~ ~ ~

Adding wheels to flash-attention

# August 20, 2023

flash-attention is a low level implementation of exact attention. Unlike torch, which processes attention multiplications in sequence, flash-attention combines the operations into a fused kernel, which can speed up execution by 85%. And since attention is such a core primitive of most modern language models, it makes for much faster training and inference across the board.

It now has an install time that's just as fast. Tri Dao (the main package author) and I recently added precompiled binaries to the python package. I'll say upfront: this particular implementation is a rather unorthodox use of wheels. Standard wheels only can depend on operating system and python version; flash-attention requires CUDA and torch versions as well. So it naturally required a bit of off-roading. This is a breakdown of the approach we took.

What's in a wheel

Many optimized libraries contain C or C siblings, which must be built at some point before Python can execute it at runtime. Python's had support for these for a long time: first the setuptools egg format and now wheels. Both let maintainers delegate compilation to a CI machine before clients install the package. They pre-build a version of the code - targeted for a specific OS and Python version - and push this to pypi along the raw code. One build, potentially millions of installs.

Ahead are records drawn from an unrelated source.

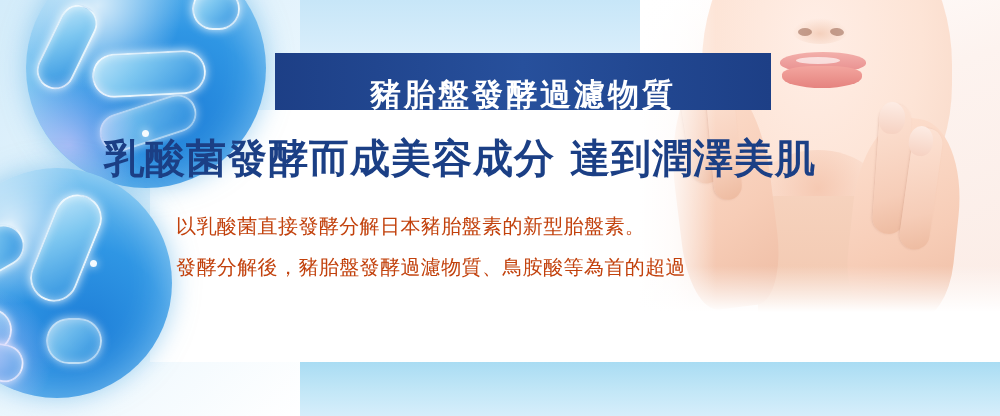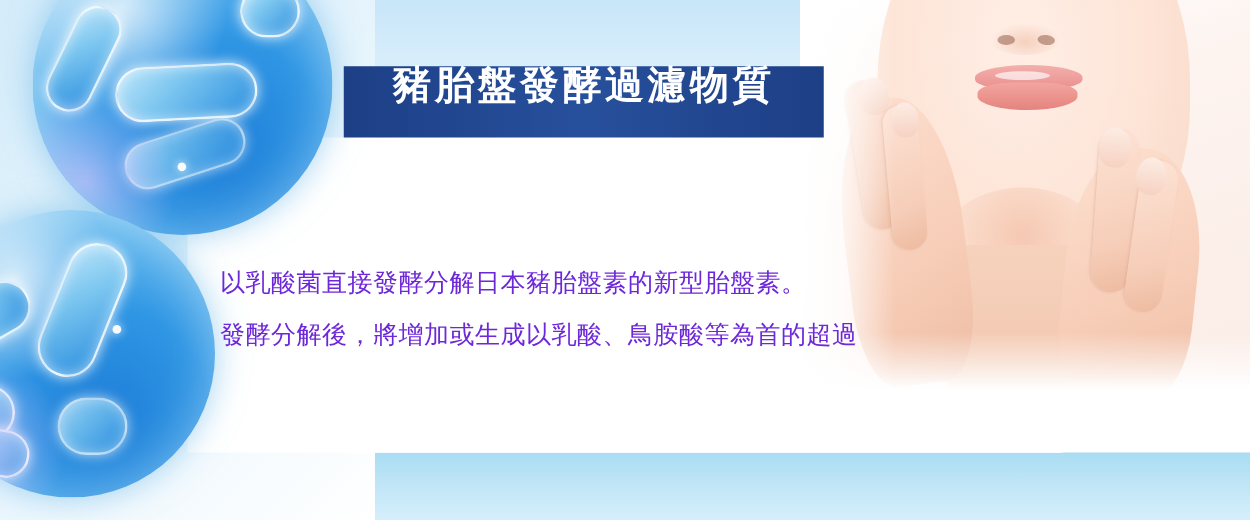--- a/index.html
+++ b/index.html
@@ -129,9 +129,9 @@
 
   
   .title-banner{
-    position:absolute;left:275px;top:53px;width:384px;height:57px;
+    position:absolute;left:275px;top:53px;width:496px;height:57px;
     background:linear-gradient(90deg,#1d3f86 0%,#27509c 50%,#1d3f86 100%);
-    display:flex;align-items:flex-start;justify-content:center;
+    display:flex;align-items:flex-end;justify-content:center;
   }
   .title-banner-text{
     color:#ffffff;font-size:31px;font-weight:bold;letter-spacing:3px;

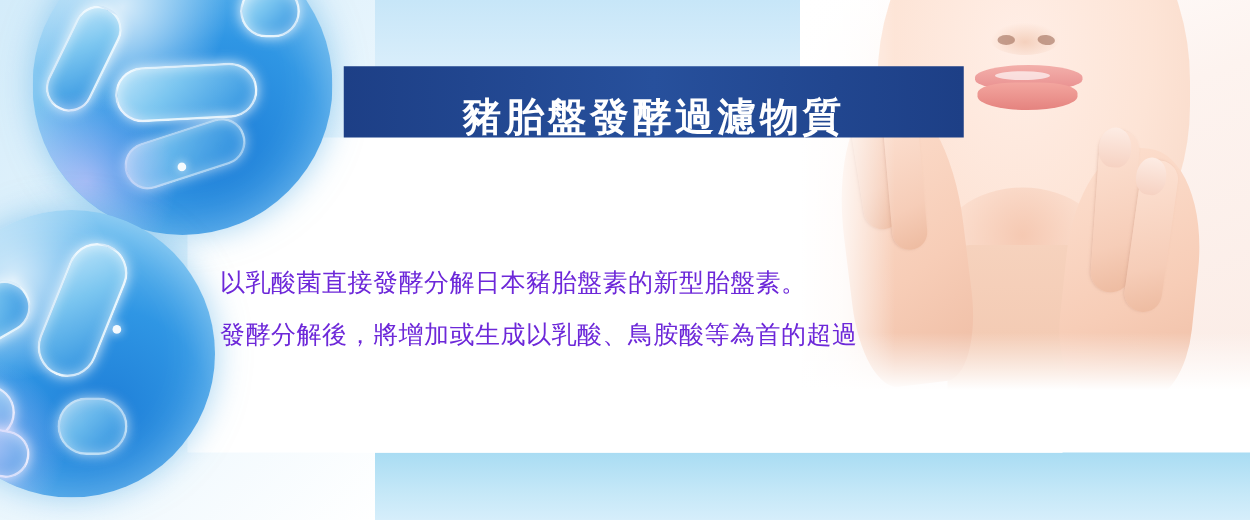--- a/index.html
+++ b/index.html
@@ -213,6 +213,7 @@
     <span class="title-banner-text">豬胎盤發酵過濾物質</span>
   </div>
 
+  <div class="headline">乳酸菌發酵而成美容成分 達到潤澤美肌</div>
 
   <div class="body-copy">
     <div class="body-line">以乳酸菌直接發酵分解日本豬胎盤素的新型胎盤素。</div>

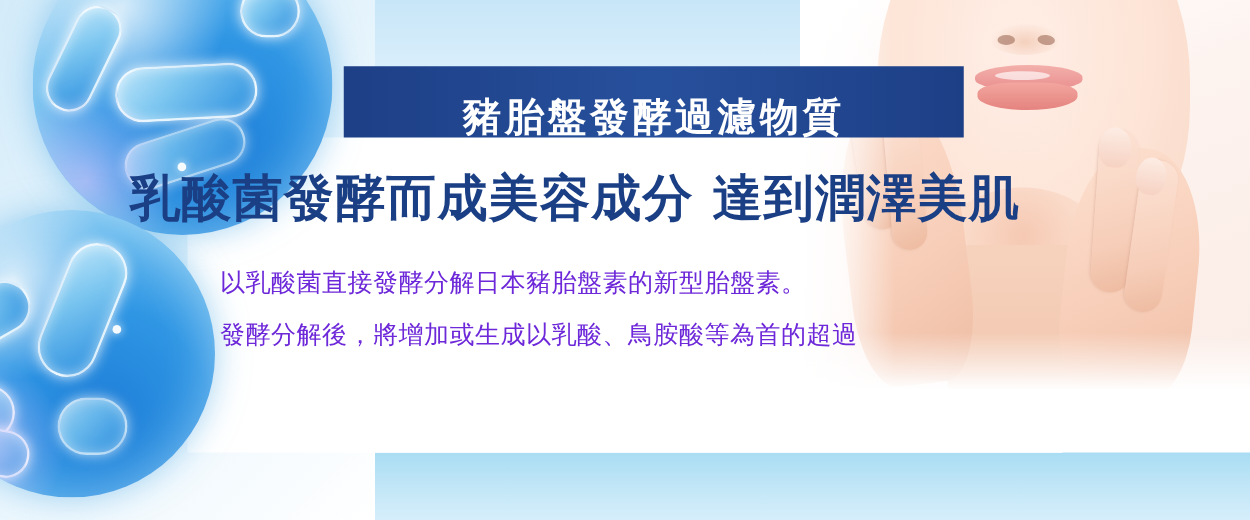--- a/index.html
+++ b/index.html
@@ -149,7 +149,7 @@
   
   .body-copy{
     position:absolute;left:176px;top:206px;width:640px;
-    color:#6d28d9;font-size:20px;line-height:41px;letter-spacing:.4px;
+    color:#c2410c;font-size:20px;line-height:41px;letter-spacing:.4px;
   }
   .body-line{white-space:nowrap;}
 </style>

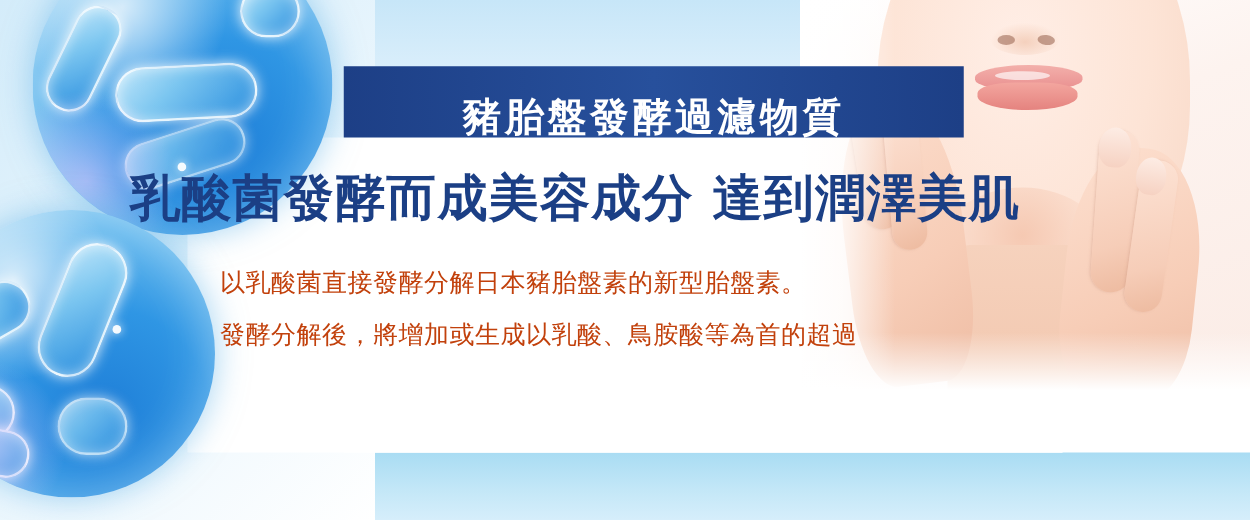--- a/index.html
+++ b/index.html
@@ -217,7 +217,7 @@
 
   <div class="body-copy">
     <div class="body-line">以乳酸菌直接發酵分解日本豬胎盤素的新型胎盤素。</div>
-    <div class="body-line">發酵分解後，將增加或生成以乳酸、鳥胺酸等為首的超過</div>
+    <div class="body-line">發酵分解後，豬胎盤發酵過濾物質、鳥胺酸等為首的超過</div>
   </div>
 
 </div>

There are three main concepts for wheels:

sdist (source distribution): Raw code that is uploaded to pypi, so individuals can build from scratch if necessary. This is the fallback behavior when wheels are not available.

bdist (binary distribution): Compiled version of code, shipped as binaries. This could be wheels, but also .exe for Windows executables, .rpm for Red Hat package manager, etc.

bdist_wheel: a type of bdist that creates a .whl file. These wheels conform to PEP 427, which specifies the conventional format for how libraries are expected to build this code for it to be picked up by pypi.

Solution Sketch

The flash-attention library is a Python wrapper over C++ and CUDA, so at install time it needs to compile itself for the current OS and installed dependencies. Here we have a 5D tensor of dependencies: OS, Python Version, Torch Version, CUDA version, and the C++11 binary interface.

The existing wheel installation behavior was so close to what we needed, but it couldn't quite be shoehorned. There's a hard assumption in pip that wheels will only be based on host operating system and python version, and wheel filenames will be named accordingly. As such there's a lot of path-sniffing logic to determine matching resources. It would be near impossible to override all of these places without writing a fully custom wheel installer.

So let's take a step back. How is this whole process architected?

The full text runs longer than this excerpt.